* [Work required]
Give back an exact copy of the lines in the records below, from the line that has "filter: none -> id >= 206" through the line that has "row order: id ascending -> Authors ascending", and nothing besides.

* [The data]
.....
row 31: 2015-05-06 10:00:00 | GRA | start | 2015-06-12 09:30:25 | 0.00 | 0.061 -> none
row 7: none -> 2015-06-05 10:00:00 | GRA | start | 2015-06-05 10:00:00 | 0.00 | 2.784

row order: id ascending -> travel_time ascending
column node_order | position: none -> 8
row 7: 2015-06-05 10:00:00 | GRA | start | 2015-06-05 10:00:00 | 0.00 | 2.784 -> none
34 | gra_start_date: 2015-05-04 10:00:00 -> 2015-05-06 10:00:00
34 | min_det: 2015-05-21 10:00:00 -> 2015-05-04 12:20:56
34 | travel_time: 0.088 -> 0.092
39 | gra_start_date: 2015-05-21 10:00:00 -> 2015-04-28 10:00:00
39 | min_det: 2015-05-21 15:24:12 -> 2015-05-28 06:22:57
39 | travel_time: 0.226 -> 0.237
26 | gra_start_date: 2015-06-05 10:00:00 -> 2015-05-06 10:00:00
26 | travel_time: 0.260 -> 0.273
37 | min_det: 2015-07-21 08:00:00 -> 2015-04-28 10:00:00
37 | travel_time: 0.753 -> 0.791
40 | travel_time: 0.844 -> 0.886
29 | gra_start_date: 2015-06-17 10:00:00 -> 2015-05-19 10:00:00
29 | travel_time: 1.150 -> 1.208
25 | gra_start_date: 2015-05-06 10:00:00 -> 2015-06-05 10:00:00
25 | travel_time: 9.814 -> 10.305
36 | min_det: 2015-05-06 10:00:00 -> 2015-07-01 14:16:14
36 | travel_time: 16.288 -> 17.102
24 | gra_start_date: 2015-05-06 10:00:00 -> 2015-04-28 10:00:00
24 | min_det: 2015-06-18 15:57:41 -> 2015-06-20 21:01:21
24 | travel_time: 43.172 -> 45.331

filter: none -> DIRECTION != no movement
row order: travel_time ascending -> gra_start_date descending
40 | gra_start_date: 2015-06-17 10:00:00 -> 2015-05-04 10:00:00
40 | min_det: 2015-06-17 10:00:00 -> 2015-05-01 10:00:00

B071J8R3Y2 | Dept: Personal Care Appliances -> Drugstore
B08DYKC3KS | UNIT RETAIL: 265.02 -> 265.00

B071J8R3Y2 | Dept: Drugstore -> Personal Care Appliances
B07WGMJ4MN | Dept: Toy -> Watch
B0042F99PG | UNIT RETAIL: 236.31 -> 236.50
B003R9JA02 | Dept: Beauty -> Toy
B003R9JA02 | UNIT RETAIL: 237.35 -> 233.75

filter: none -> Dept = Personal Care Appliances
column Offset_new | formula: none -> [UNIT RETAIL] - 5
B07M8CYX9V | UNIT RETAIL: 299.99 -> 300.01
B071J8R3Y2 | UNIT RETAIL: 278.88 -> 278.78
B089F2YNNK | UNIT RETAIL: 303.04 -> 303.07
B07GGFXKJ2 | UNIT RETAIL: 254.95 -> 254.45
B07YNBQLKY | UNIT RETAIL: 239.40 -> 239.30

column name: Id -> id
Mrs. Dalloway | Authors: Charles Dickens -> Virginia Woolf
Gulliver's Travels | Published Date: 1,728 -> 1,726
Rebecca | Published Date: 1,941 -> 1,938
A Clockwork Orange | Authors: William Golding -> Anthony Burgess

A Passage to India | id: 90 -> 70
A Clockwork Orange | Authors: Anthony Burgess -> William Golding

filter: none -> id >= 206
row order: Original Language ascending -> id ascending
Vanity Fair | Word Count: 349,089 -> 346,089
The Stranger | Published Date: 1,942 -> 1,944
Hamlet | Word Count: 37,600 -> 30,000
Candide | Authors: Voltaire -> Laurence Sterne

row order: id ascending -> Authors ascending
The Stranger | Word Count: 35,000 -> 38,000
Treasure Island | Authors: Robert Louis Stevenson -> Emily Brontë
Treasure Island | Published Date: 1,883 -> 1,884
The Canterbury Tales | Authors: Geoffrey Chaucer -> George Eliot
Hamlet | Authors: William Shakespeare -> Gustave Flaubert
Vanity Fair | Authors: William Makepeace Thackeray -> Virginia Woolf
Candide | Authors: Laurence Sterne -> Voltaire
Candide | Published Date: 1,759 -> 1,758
.....
* [Answer space]
filter: none -> id >= 206
row order: Original Language ascending -> id ascending
Vanity Fair | Word Count: 349,089 -> 346,089
The Stranger | Published Date: 1,942 -> 1,944
Hamlet | Word Count: 37,600 -> 30,000
Candide | Authors: Voltaire -> Laurence Sterne

row order: id ascending -> Authors ascending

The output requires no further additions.